We'll only keep the sample if it satisfies any of the rules.

# Code...

processors:
  batch:
  resource:
    attributes:
    - key: testcollectorstudy
      value: collector_is_good
      action: insert
  tail_sampling:
    # Wait time to receive all spans of a trace before making a sampling decision
    decision_wait: 10s
    # Maximum number of traces that can be in the decision process
    num_traces: 100
    # Indicates the expectation of how many new traces arrive per second. This helps the collector prepare resources. If not passed it's 0, which means there's no expectation.
    expected_new_traces_per_sec: 10
    decision_cache:
      sampled_cache_size: 100_000 # 100 thousand traces
      non_sampled_cache_size: 100_000
    policies:
      [
          {
            name: high_latence,
            type: latency,
            latency: {threshold_ms: 500}
          },
          {
            name: http_error_only,
            type: numeric_attribute,
            numeric_attribute: {http_status_code: key1, min_value: 500, max_value: 599}
          },
      ]
# Code...

service:
  extensions:
  - health_check
  pipelines:
    traces:
      receivers:
      - otlp
      processors:
      # If you forget to use the process nothing will happen!
      - tail_sampling # We'll add before batch
      - batch
      - resource
    # Code...
# Code...

Let's then take advantage of the endpoints we have.

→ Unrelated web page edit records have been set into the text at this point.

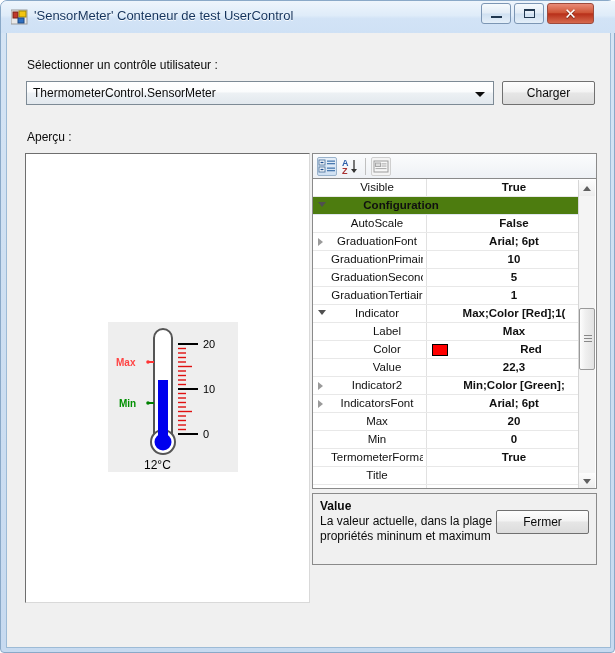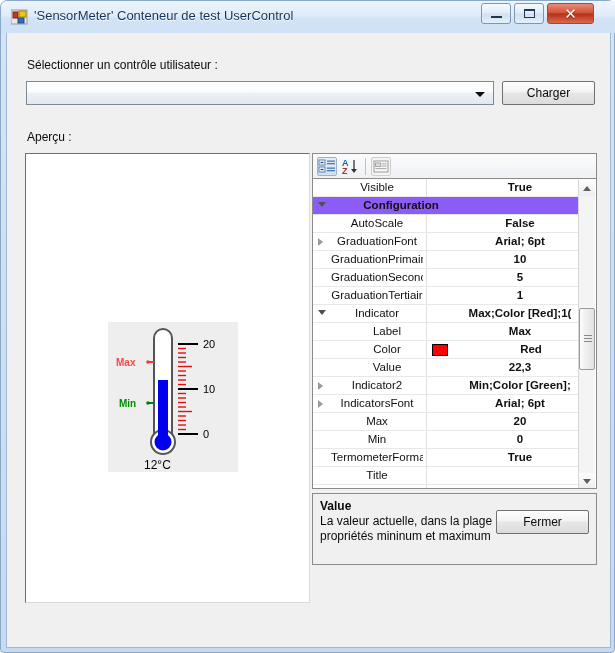--- a/index.html
+++ b/index.html
@@ -226,6 +226,7 @@
     <div id="lbl-select">Sélectionner un contrôle utilisateur :</div>
 
     <div id="combo">
+      <div id="combo-text" title="ThermometerControl.SensorMeter">ThermometerControl.SensorMeter</div>
       <div id="combo-arrow"></div>
     </div>
 

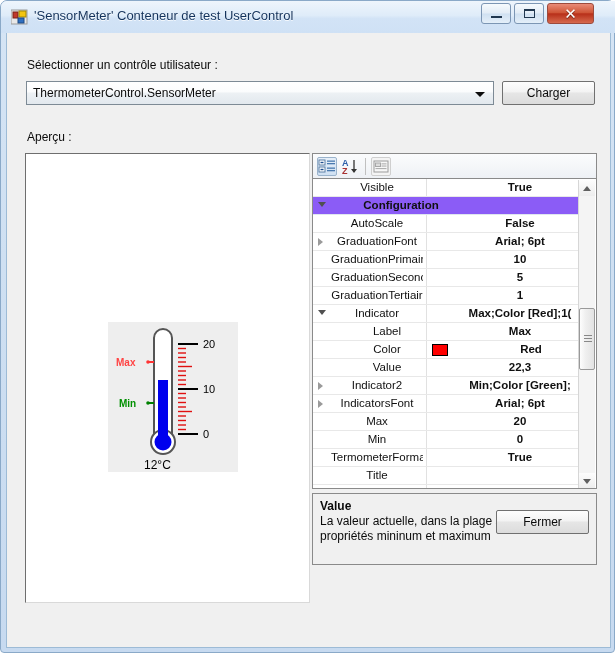--- a/index.html
+++ b/index.html
@@ -141,7 +141,7 @@
   .row.sub .pname{left:35px;width:78px;}
   .pdiv{position:absolute;left:113px;top:0;width:1px;height:17px;background:#e1e1e1;}
   .pval{
-    position:absolute;left:134px;top:2px;width:146px;
+    position:absolute;left:128px;top:2px;width:146px;
     font-size:11.5px;color:#101010;font-weight:bold;
     overflow:hidden;white-space:nowrap;
   }

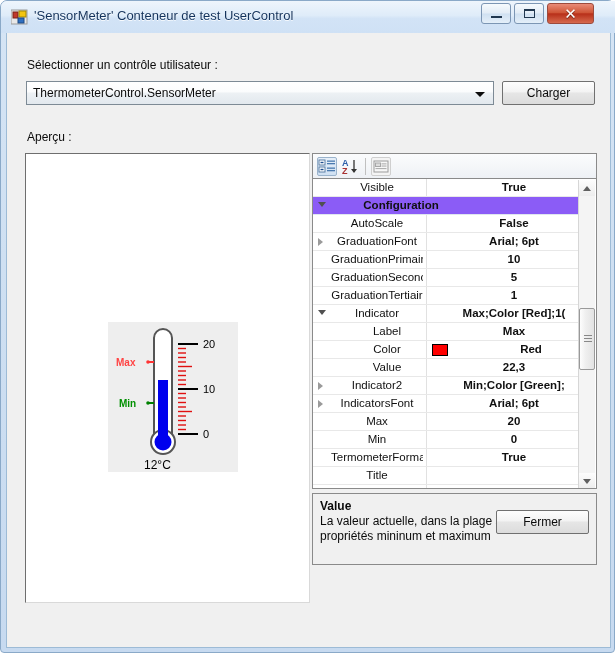--- a/index.html
+++ b/index.html
@@ -121,7 +121,7 @@
     border-bottom:1px solid #e8e8e8;
     white-space:nowrap;overflow:hidden;
   }
-  .row.cat{background:#8b5cf6;border-bottom:1px solid #dfe6ef;}
+  .row.cat{background:#4d7c0f;border-bottom:1px solid #dfe6ef;}
   .exp{
     position:absolute;left:5px;top:5px;width:0;height:0;
   }

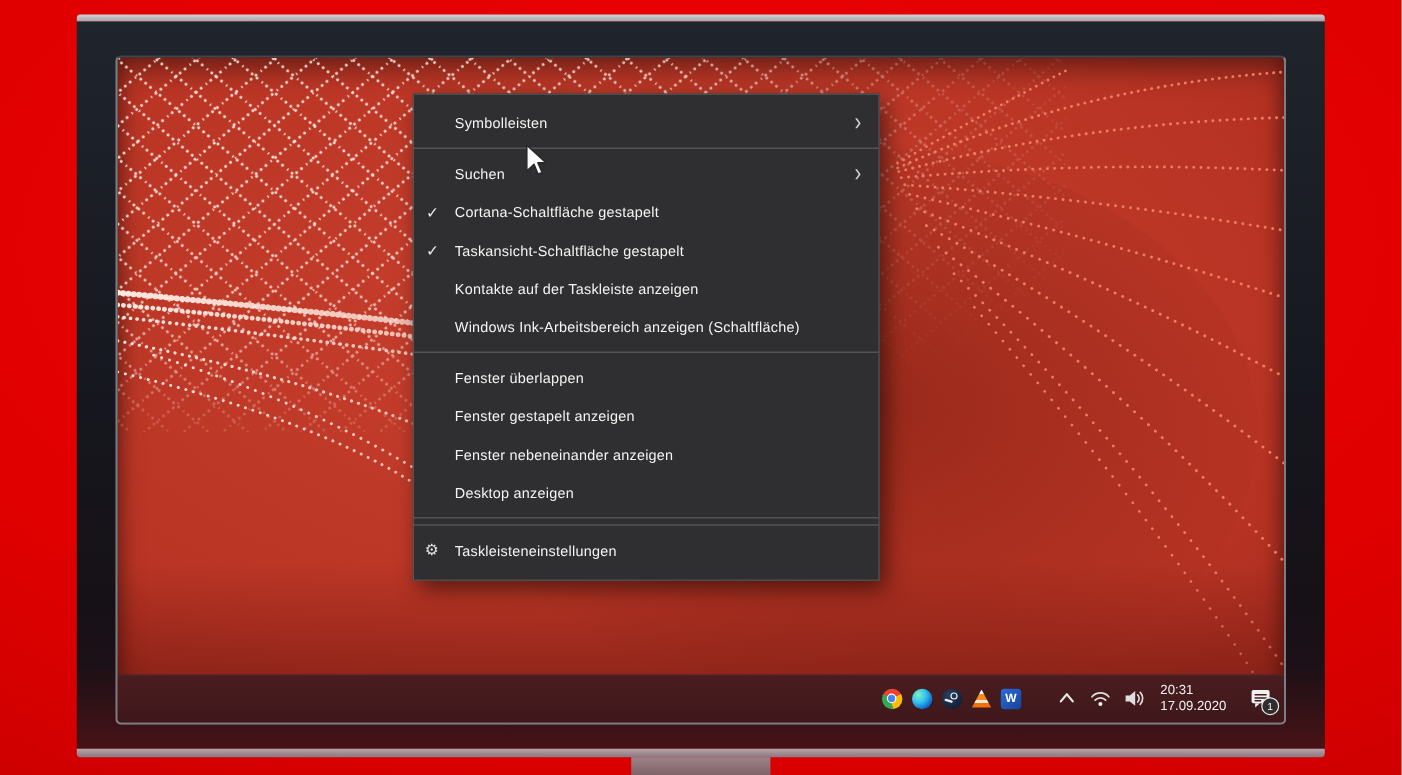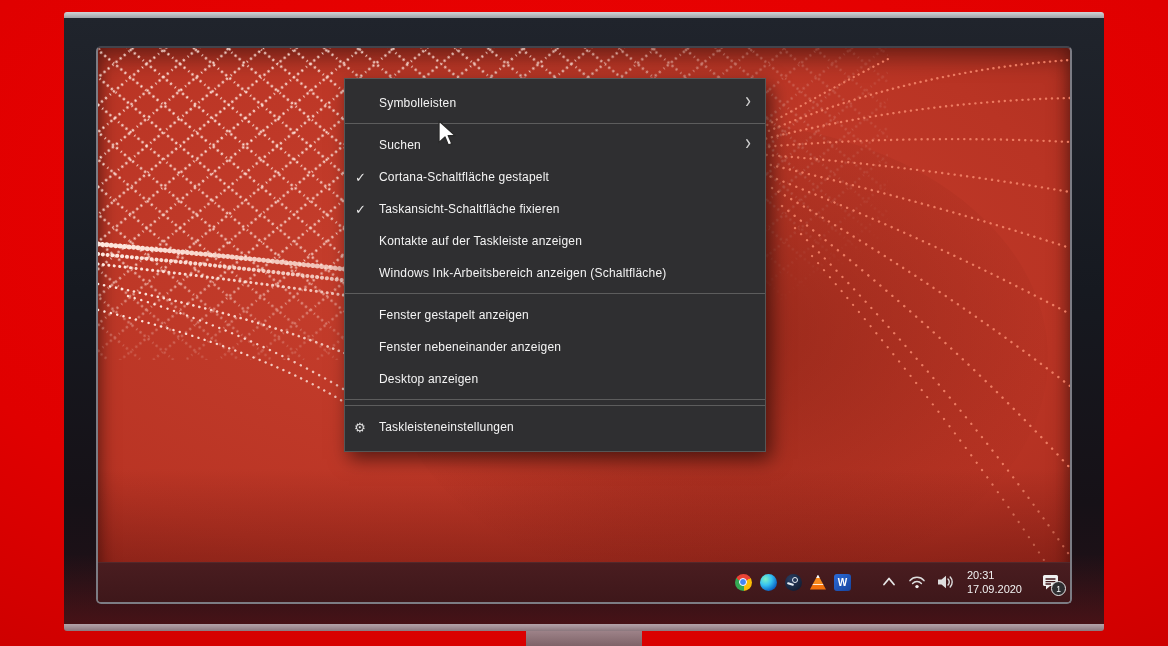--- a/index.html
+++ b/index.html
@@ -53,7 +53,7 @@
     background:#2e2e31;border:1.5px solid #e8e8e8;color:#fff;font-size:8.5px;
     display:flex;align-items:center;justify-content:center;box-sizing:content-box;}
   
-  .menu{position:absolute;left:246px;top:30px;width:422px;background:#2f2f31;
+  .menu{position:absolute;left:246px;top:30px;width:389px;background:#2f2f31;
     border:1px solid #565656;box-sizing:border-box;padding:8px 0;
     box-shadow:5px 7px 18px rgba(0,0,0,.55);}
   .mi{position:relative;height:32px;display:flex;align-items:center;

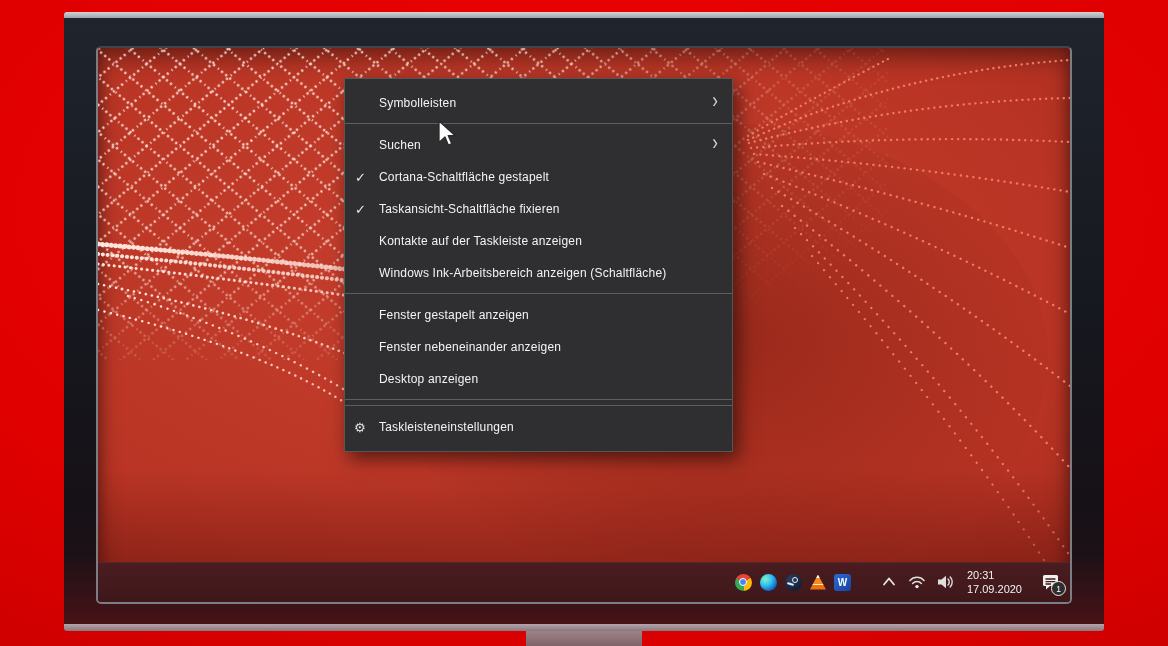--- a/index.html
+++ b/index.html
@@ -206,7 +206,7 @@
       </div>
       <div class="mi">
         <span class="check">✓</span>
-        <span>Taskansicht-Schaltfläche fixieren</span>
+        <span>Taskansicht-Schaltfläche gestapelt</span>
       </div>
       <div class="mi">
         <span>Kontakte auf der Taskleiste anzeigen</span>

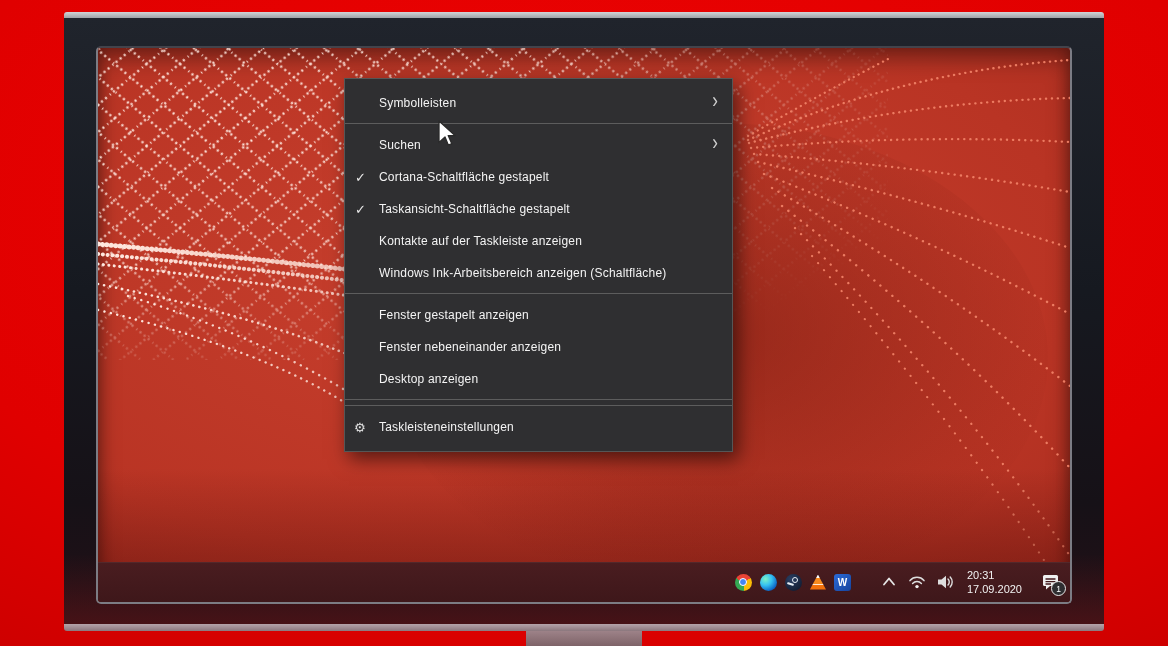--- a/index.html
+++ b/index.html
@@ -216,6 +216,9 @@
       </div>
       <div class="msep"></div>
       <div class="mi">
+        <span>Fenster überlappen</span>
+      </div>
+      <div class="mi">
         <span>Fenster gestapelt anzeigen</span>
       </div>
       <div class="mi">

curl http://localhost:8081/todos
{"todos":[{"name":"Implementar tracing"},{"name":"Configurar OpenTelemetry"},{"name":"Configurar exporters"},{"name":"Adicionar métricas"}],"user":{"username":"David Prata","userId":12345}}%

curl http://localhost:8081/todos\?fail\=1
Internal Server Error

curl http://localhost:8081/todos\?slow\=1
{"todos":[{"name":"Implementar tracing"},{"name":"Configurar OpenTelemetry"},{"name":"Configurar exporters"},{"name":"Adicionar métricas"}],"user":{"username":"David Prata","userId":12345}}%

We can observe that we only have in Jaeger the requests above 500ms and with error.

alt text